Sometimes, like a restive mule, Keimer would kick up and show strong symptoms of flying the way. But then Ben would prick him up again with a touch of his ruling passion, vanity; "only think, Mr. Keimer," he would say, "only think what has been done by the founders of new religions: how they have enlightened the ignorant, polished the rude, civilized the savage, and made heroes of those who were little better than brutes. Think, sir, what Moses did among the stiff-necked Jews; what Mahomet did among the wild Arabs—and what you may do among these gentle drab-coated Pennsylvanians." This, like a spur in the flank of a jaded horse, gave Keimer a new start, and pushed him on afresh to his gruel breakfasts and potato dinners. Ben strove hard to keep him up to this gait. Often at table, and especially when he saw that Keimer was in good humour and fed kindly, he would give a loose to fancy, and paint the advantages of their new regimen in the most glowing colours. "Aye, sir," he would say, letting drop at the same time his spoon, as in an ecstasy of his subject, while his pudding on the platter cooled—"aye, sir, now we are beginning to live like men going a preaching indeed. Let your epicures gormandize their fowl, fish, and flesh, with draughts of intoxicating liquors. Such gross, inflammatory food may suit the brutal votaries of Mars and Venus. But our views, sir, are different altogether; we are going to teach wisdom and benevolence to mankind. This is a heavenly work, sir, and our minds ought to be heavenly. Now, as the mind depends greatly on the body, and the body on the food, we should certainly select that which is of the most pure and refining quality. And this, sir, is exactly the food to our purpose. This mild potato, or this gentle pudding, is the thing to insure the light stomach, the cool liver, the clear head, and, above all, those celestial passions which become a preacher that would moralize the world. And these celestial passions, sir, let me add, though I don't pretend to be a prophet, these celestial passions, sir, were you but to stick to this diet, would soon shine out in your countenance with such apostolic majesty and grace, as would strike all beholders with reverence, and enable you to carry the world before you."

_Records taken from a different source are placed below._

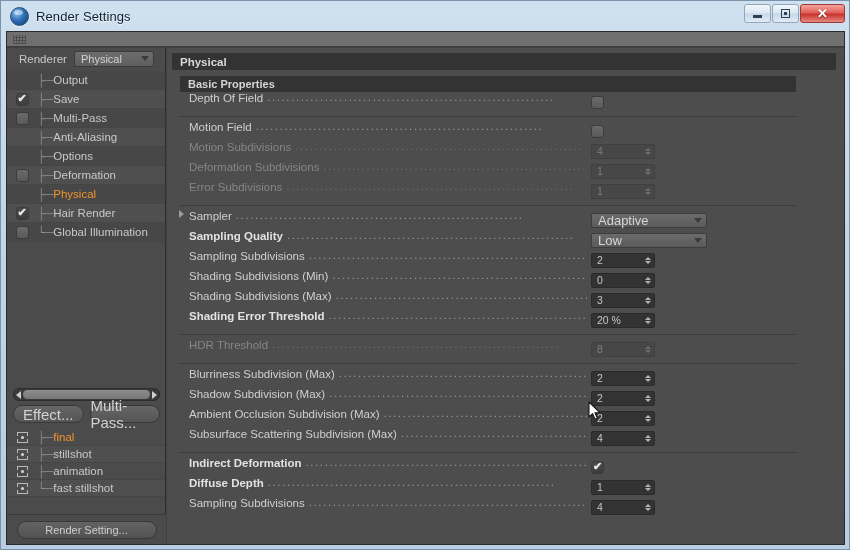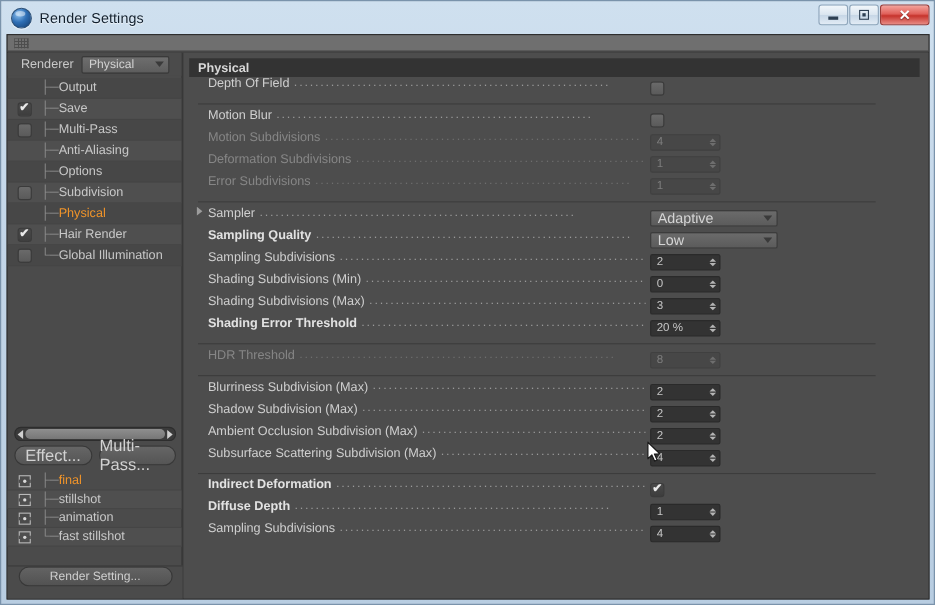"Basic Properties" div.group-head { html: none -> <div> <span>Basic Properties</span> </div> }
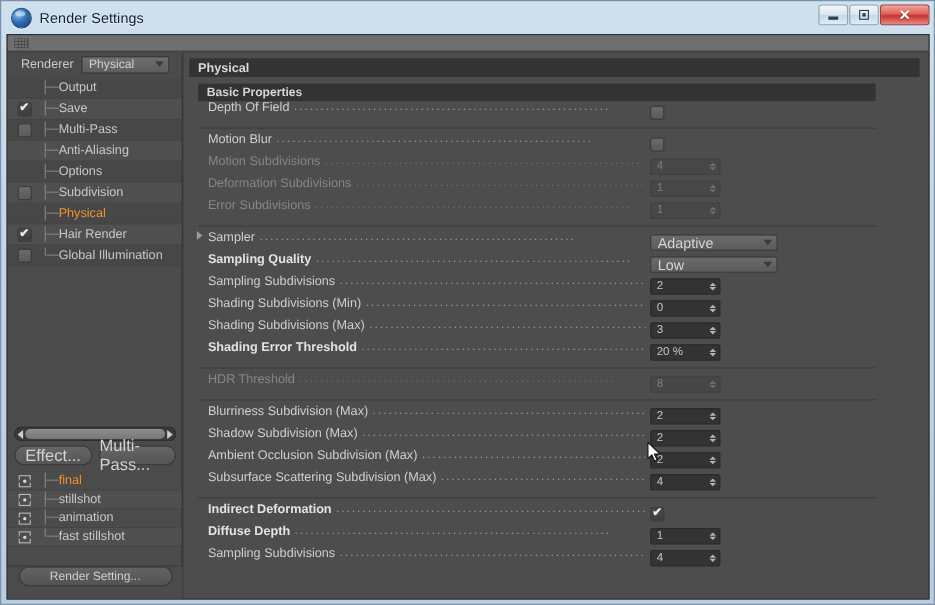"Motion Blur" span.plabel { text: Blur -> Field }
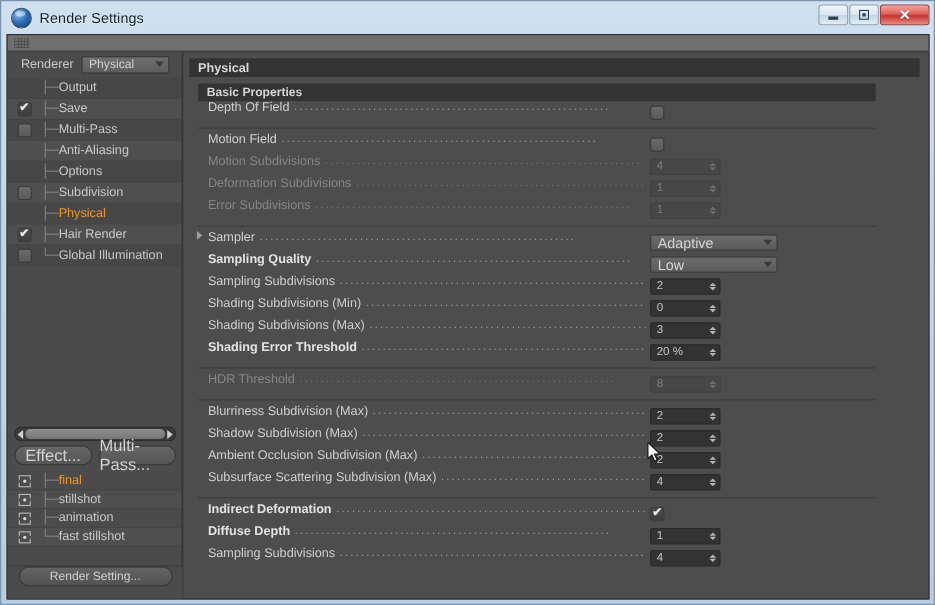"Subdivision" span.tlabel { text: Subdivision -> Deformation }
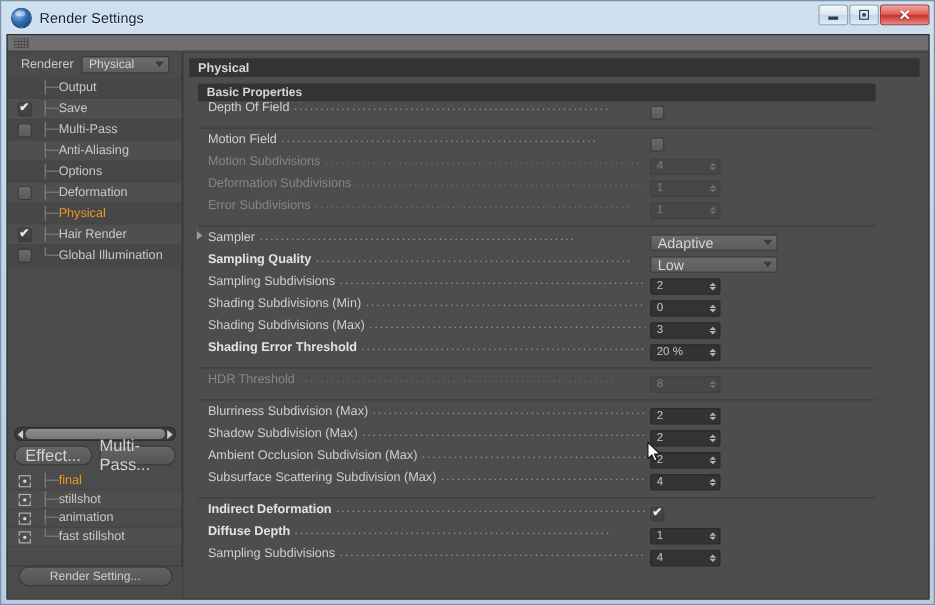"Render Setting..." .bottombar { align-items: flex-start -> center }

Such was the style of Ben's rhetoric with old Keimer. But it could not all do. For though these harangues would sometimes make him fancy himself as big as Zoroaster or Confucius, and talk as if he should soon have the whole country running after him, and worshipping him for the Great Lama of the west; yet this divinity fit was too much against the grain to last long. Unfortunately for poor Keimer, the kitchen lay between him and his bishobprick: and both nature and habit had so wedded him to that swinish idol, that nothing could divorce him. So after having been led by Ben a "very d——l of a life," as he called it, "for three months," his flesh-pot appetites prevailed, and he swore, "by his whiskers, he would suffer it no longer." Accordingly he ordered a nice roast pig for dinner, and desired Ben to invite a young friend to dine with them. Ben did so: but neither himself nor his young friend were any thing the better for the pig. For before they could arrive, the pig being done, and his appetite beyond all restraint, Keimer had fallen on it and devoured the whole. And there he sat panting and torpid as an Anaconda who had just swallowed a young buffaloe. But still his looks gave sign that the "Ministers of Grace" had not entirely deserted him, for at sight of Ben and his young friend, he blushed up to the eye lids, and in a glow of scarlet, which showed that he paid dear for his whistle, (gluttony) he apologized for disappointing them of their dinner. "Indeed, the smell of the pig," he said, "was so sweet, and the nicely browned skin so inviting, especially to him who had been long starved, that for the soul of him he could not resist the temptation to taste it—and then, O! if Lucifer himself had been at the door, he must have gone on, let what would have been the consequences." He said too, "that for his part he was glad it was a pig and not a hog, for that he verily believed he should have bursted himself."—Then leaning back in his chair and pressing his swollen abdomen with his paws, he exclaimed with an awkward laugh, "Well, I don't believe I was ever cut out for a bishop!"—Here ended the farce: for Keimer never after this uttered another word about his New Religion.